Friday, June 3, 2022

Professional Reading for Summer 2022


 

As students begin to anticipate a vacation from learning, I begin to anticipate a vacation for learning. A hiatus from the daily work of teaching offers me the time and brain space to explore strategies for meeting student needs, closing learning gaps, building community, spurring motivation, building skills, and sparking curiosity and joy, so students can further develop all the potential God has given them as they engage in even deeper learning

There are so many wise and experienced teachers out there who have done the research and fieldwork on whatever pedagogical topic I want to explore and taken the time to write a book about it. With gratitude for the insight God has given them into how students learn and for the time I have to learn from them, my usual practice is to choose a number of books I've been hearing about during the school year that will engage and inspire me to be an even better teacher for my students in the fall. 

Six of the last nine years, since I started this blog in July 2012, I’ve posted a list of summer professional reading goals:
  1. Professional Reading for Summer 2021
  2. What I Plan to Learn This Summer 
  3. My Summer 2019 Professional Reading List 
  4. Summer Reading List: Professional Development
  5. Summer Professional Reading Goals 
  6. Summer Reading: Like Groundhog Day, but Better! 

I've been at it again this year, collecting a list of books I hear recommended about ways I want to grow my teaching.
Three of the five are by authors of books from previous lists. Here’s my list for this year:

(1) The Joy of Reading by Donalyn Miller. This book is on the top of my list because for the last 2 years, my biggest teaching experiment (aside from branching into EFL and
 elementary, and returning to middle school after more than 25 years in high school…) has been incorporating independent reading into classes to build a culture of reading. Long ago I read Donalyn Miller’s earlier books, The Book Whisperer and Reading in the Wild, as well as Penny Kittle’s Book Love (first blogged on in 2014 here and here). I required independent reading, but I didn’t give class time, model it, and teach and conference to support and celebrate it. I’m actually currently re-reading Book Love and tweaking what I’ve been doing to give students a little more traction on goal-setting and reflection. So when I saw this conversation (see below) involving all my reading workshop heroes—Kittle, Gallagher, and Miller—about this book, which just came out in May, I knew it hit the sweet spot of where I’m really working right now. Just listening to them talking about the book made me feel I was with my people. I can't wait to read it!
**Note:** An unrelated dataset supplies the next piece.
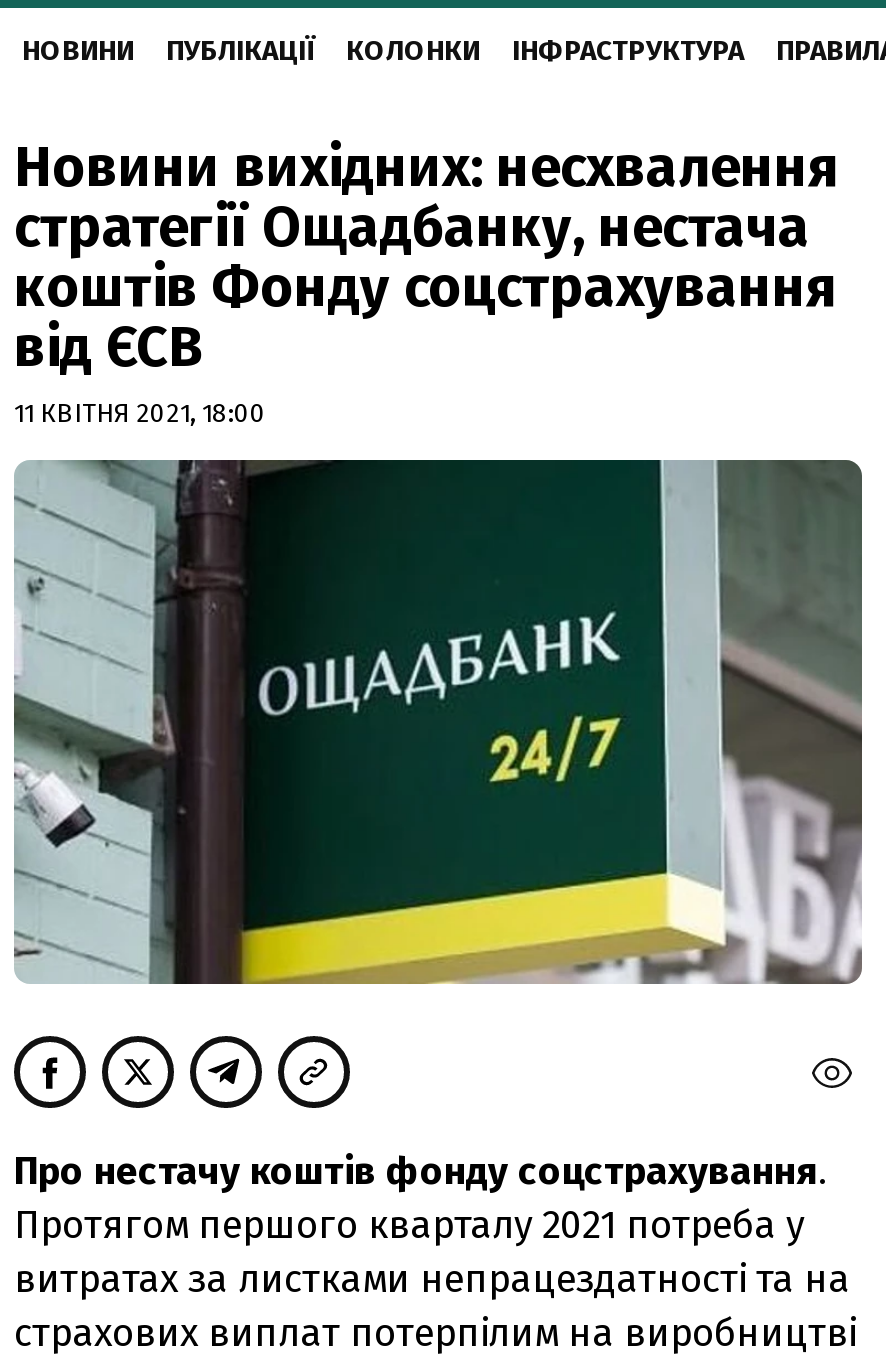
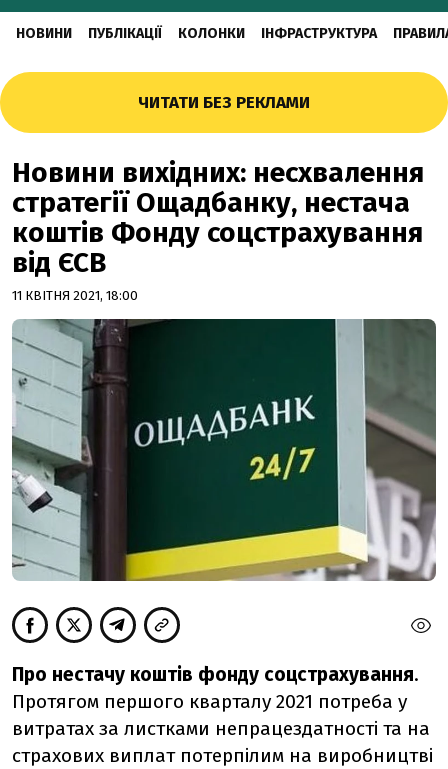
+ ЧИТАТИ БЕЗ РЕКЛАМИ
(2) Notice and Note: Strategies for Close Reading by Kylene Beers and Robert E. Probst. This book is 10 years old, but I hear it frequently referenced in online conversations in teacher groups. Last summer I read the authors’ more recent companion book, Reading Nonfiction, on strategies for reading nonfiction and found it really helpful. I’ve done close reading with middle and high school students for a long time, picking up tips here and there. I figure I should read the source that I hear most frequently referenced.

(3) A Teacher’s Guide to Mentor Texts, 6-12 by Allison Marchetti.
I use mentor texts for a lot of things—reading, writing, grammar. Another practice cobbled together from things learned and read here and there—Voice Lessons by Nancy Dean and Jeff Anderson’s books, including Patterns of Power. A teacher on Twitter asked for a resource, a compilation, of mentor texts, and this was the most popular by a large margin. I’m looking forward to checking it out! 

(4) The Quickwrite Handbook: 100 Mentor Texts to Jumpstart Your Students’ Thinking and Writing by Linda Rief. With all my recent focus on reading, I don’t want to forget about writing. The last 6 months I’ve been using quick writes especially
 with EFL students. I’m feeling the need to refresh that practice and maybe expand it into my ELA class. 

(5) 4 Essential Studies: Beliefs and Practices to Reclaim Student Agency by Penny Kittle and Kelly Gallagher. I’ve read everything else by Gallagher and Kittle and found it inspiring (see 180 Days), so I really want to read this latest one that came out last October, too. I’m just not sure it’s going to happen this summer. 

My vacation doesn’t start until mid-July, but once it does, I’ll be blogging on what I learn from these books. I just love recharging my idea batteries with what other teachers are doing.

How about you? How are you planning to grow your teaching this summer? How will you capture your learning?